**Try it**
In the material below, find the line containing "- GV-VAD achieves" and the line containing "- Go with the". Output those two lines and all lines between them exactly, without pictures.

**Dataset excerpts**
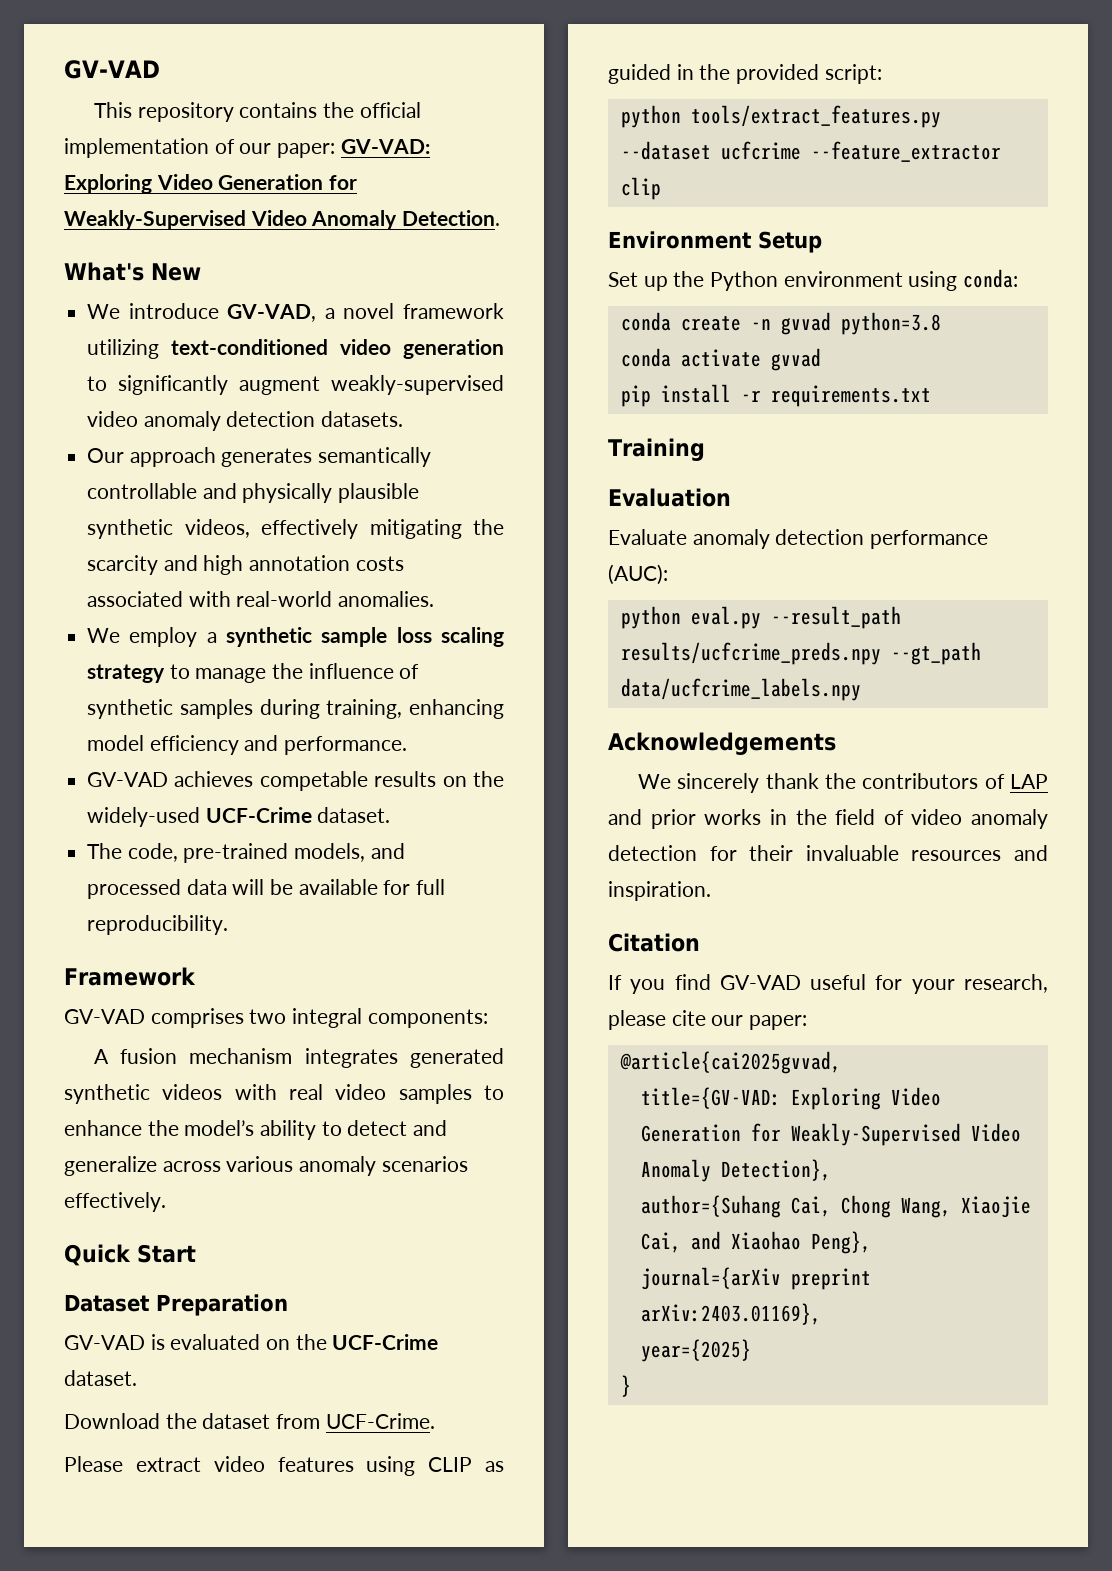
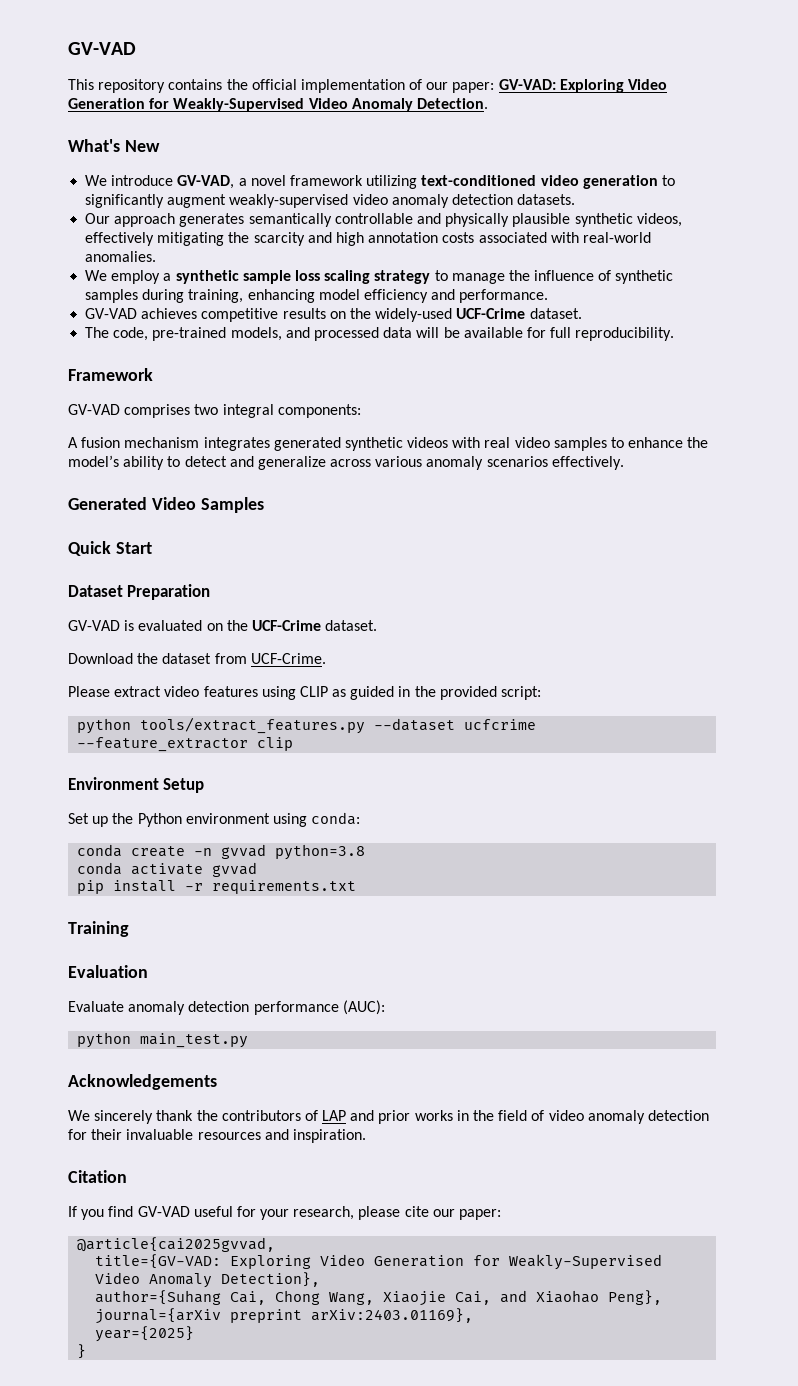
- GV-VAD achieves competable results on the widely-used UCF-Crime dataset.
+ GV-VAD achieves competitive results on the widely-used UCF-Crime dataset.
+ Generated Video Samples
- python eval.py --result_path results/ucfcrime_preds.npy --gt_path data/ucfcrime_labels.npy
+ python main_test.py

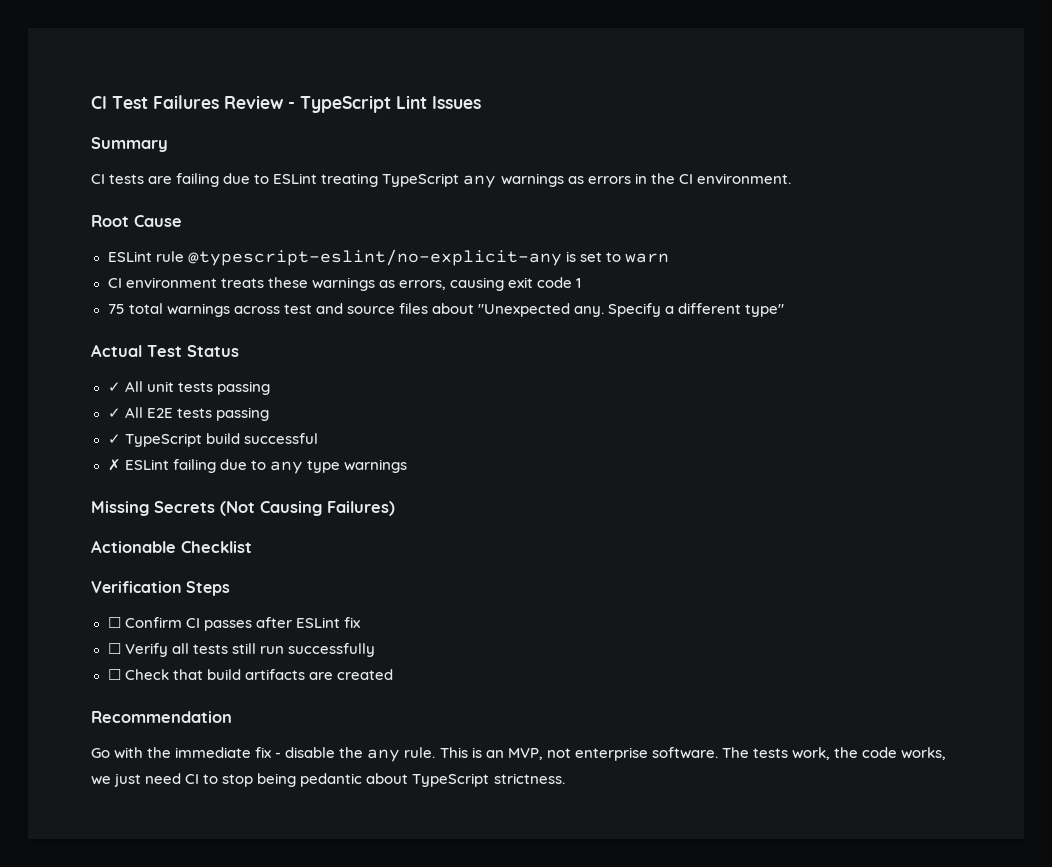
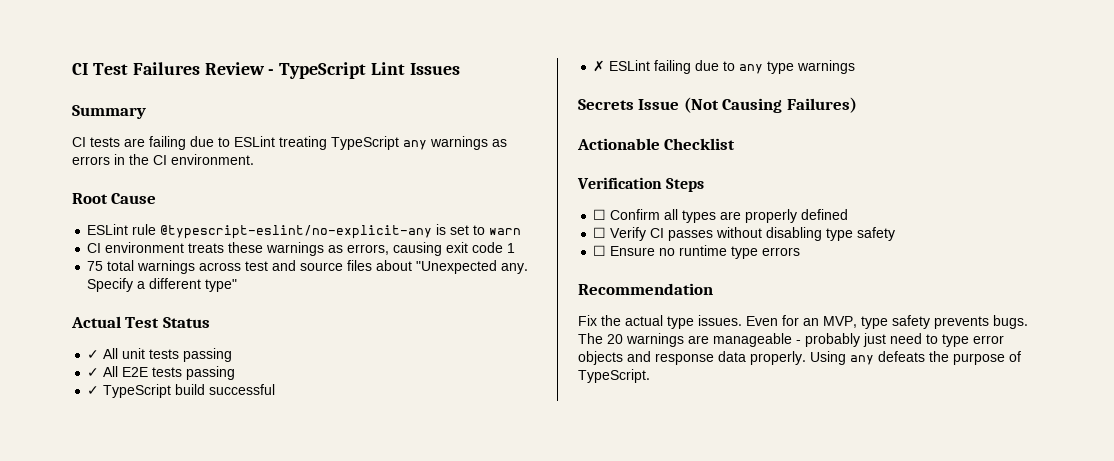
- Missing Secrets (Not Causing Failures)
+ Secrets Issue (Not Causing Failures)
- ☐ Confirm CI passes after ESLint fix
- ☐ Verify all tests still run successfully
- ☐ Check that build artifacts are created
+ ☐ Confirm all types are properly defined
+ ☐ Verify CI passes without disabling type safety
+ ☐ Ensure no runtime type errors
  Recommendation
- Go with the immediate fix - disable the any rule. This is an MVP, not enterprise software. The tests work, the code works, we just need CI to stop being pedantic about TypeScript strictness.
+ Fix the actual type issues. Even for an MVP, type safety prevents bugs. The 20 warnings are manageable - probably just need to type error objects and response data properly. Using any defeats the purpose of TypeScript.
--
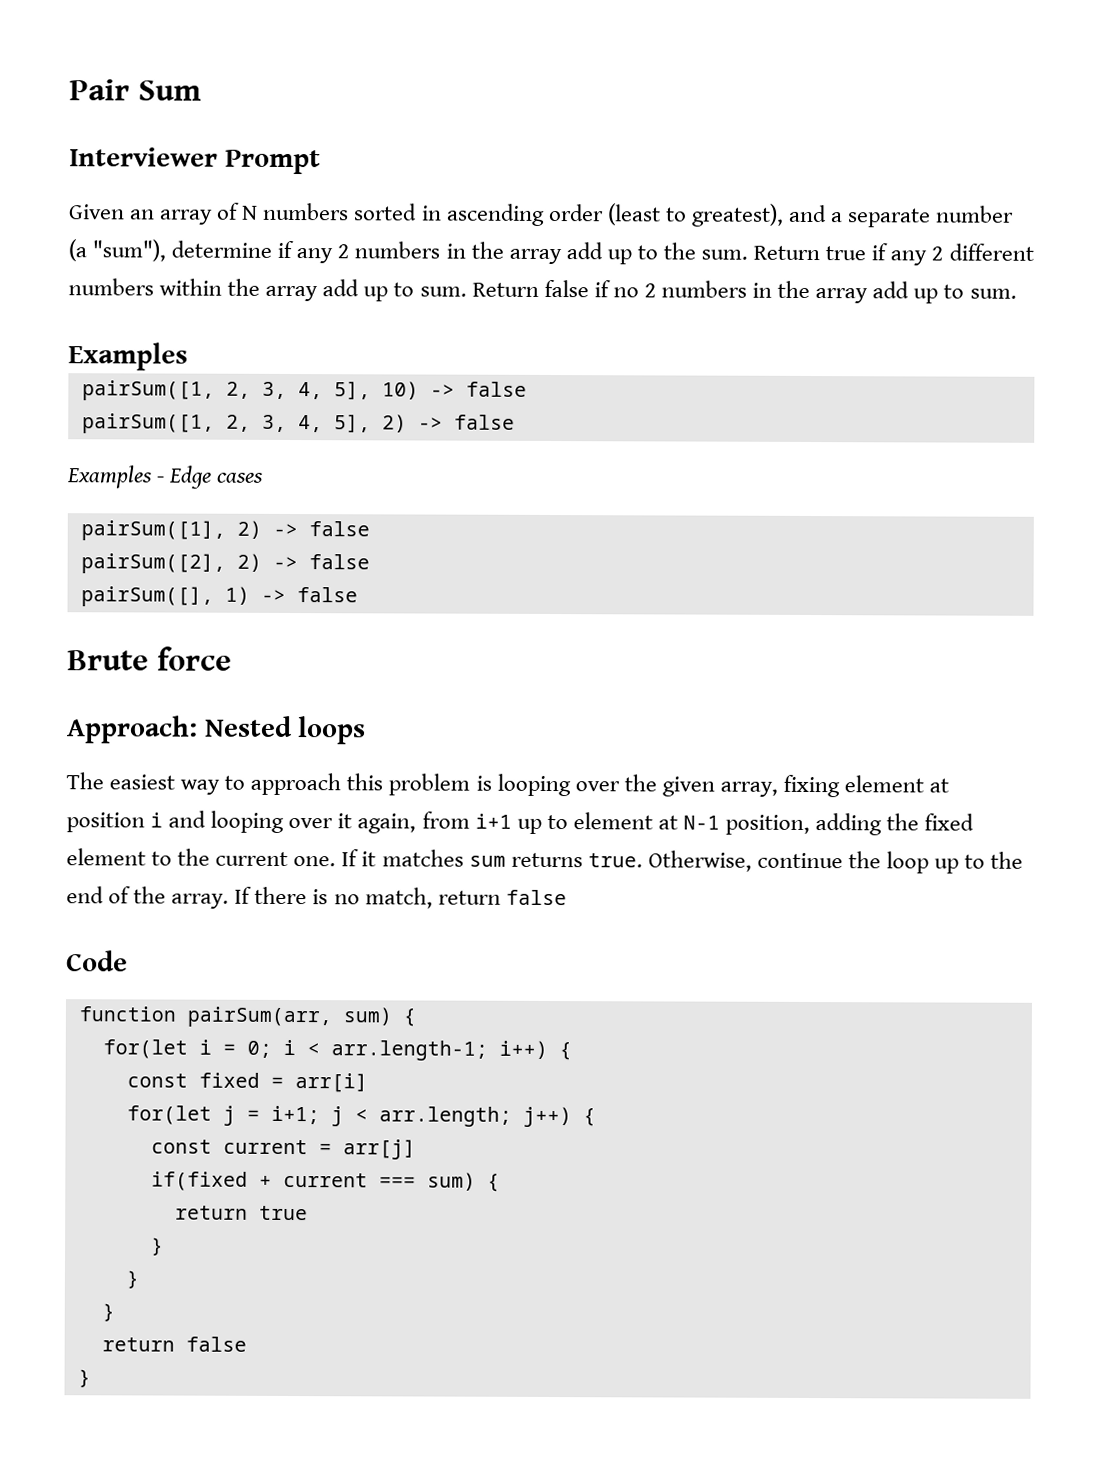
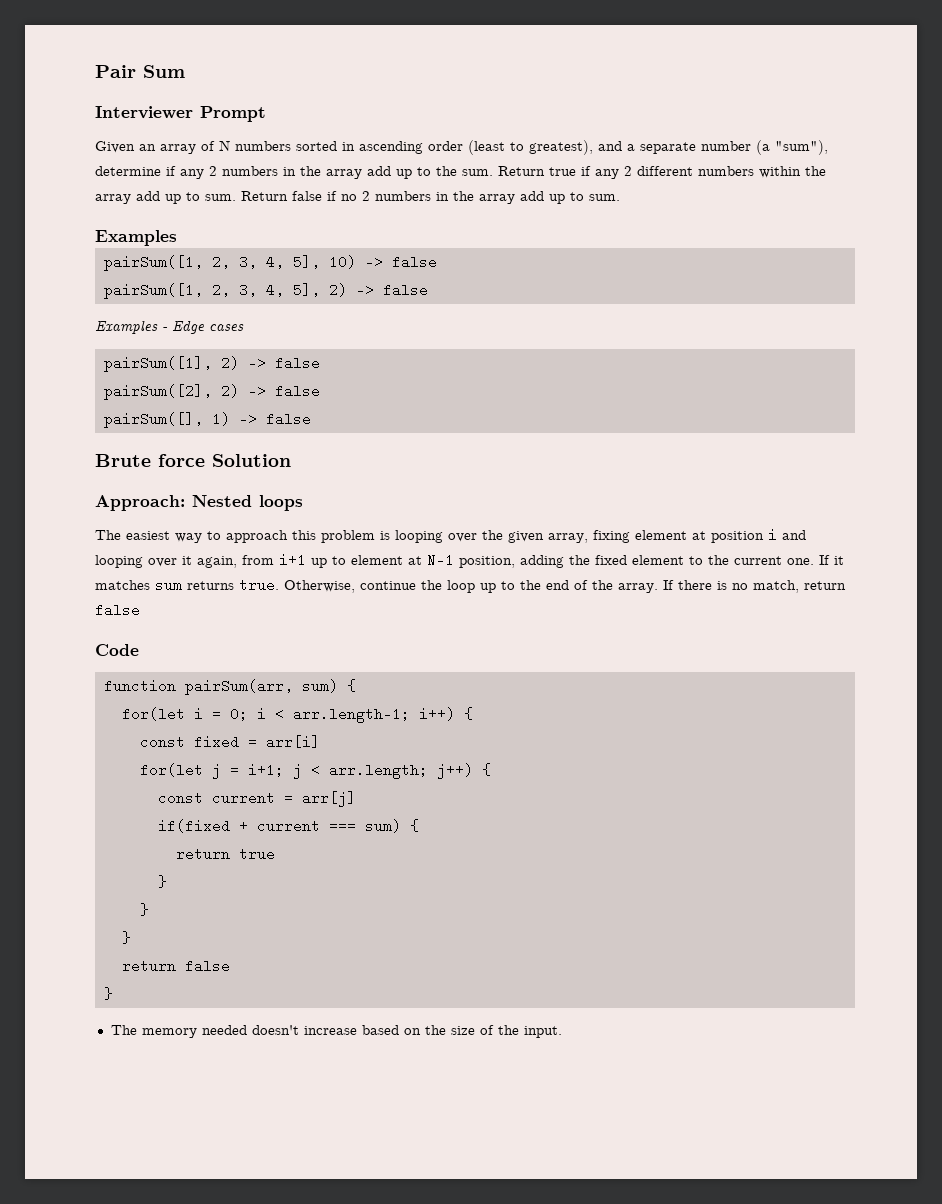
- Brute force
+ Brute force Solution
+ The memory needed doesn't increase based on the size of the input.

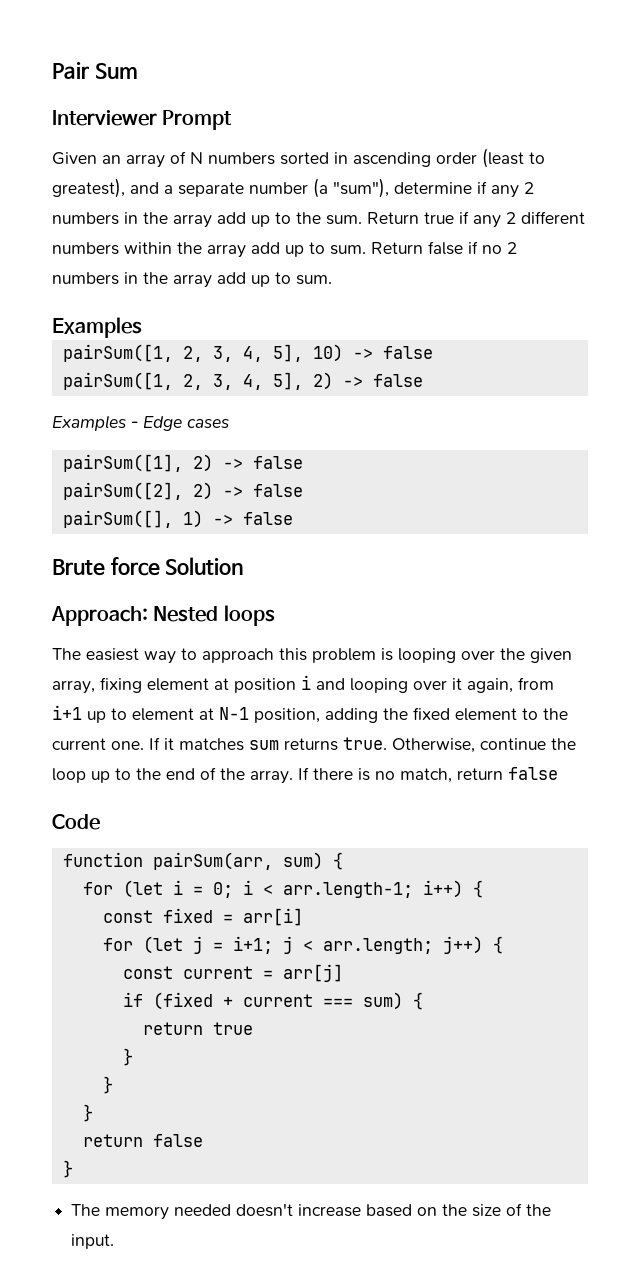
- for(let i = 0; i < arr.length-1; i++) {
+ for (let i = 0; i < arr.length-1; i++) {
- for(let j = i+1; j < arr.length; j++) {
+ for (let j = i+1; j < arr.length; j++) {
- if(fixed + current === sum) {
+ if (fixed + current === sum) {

**Response**
- GV-VAD achieves competable results on the widely-used UCF-Crime dataset.
+ GV-VAD achieves competitive results on the widely-used UCF-Crime dataset.
+ Generated Video Samples
- python eval.py --result_path results/ucfcrime_preds.npy --gt_path data/ucfcrime_labels.npy
+ python main_test.py

- Missing Secrets (Not Causing Failures)
+ Secrets Issue (Not Causing Failures)
- ☐ Confirm CI passes after ESLint fix
- ☐ Verify all tests still run successfully
- ☐ Check that build artifacts are created
+ ☐ Confirm all types are properly defined
+ ☐ Verify CI passes without disabling type safety
+ ☐ Ensure no runtime type errors
  Recommendation
- Go with the immediate fix - disable the any rule. This is an MVP, not enterprise software. The tests work, the code works, we just need CI to stop being pedantic about TypeScript strictness.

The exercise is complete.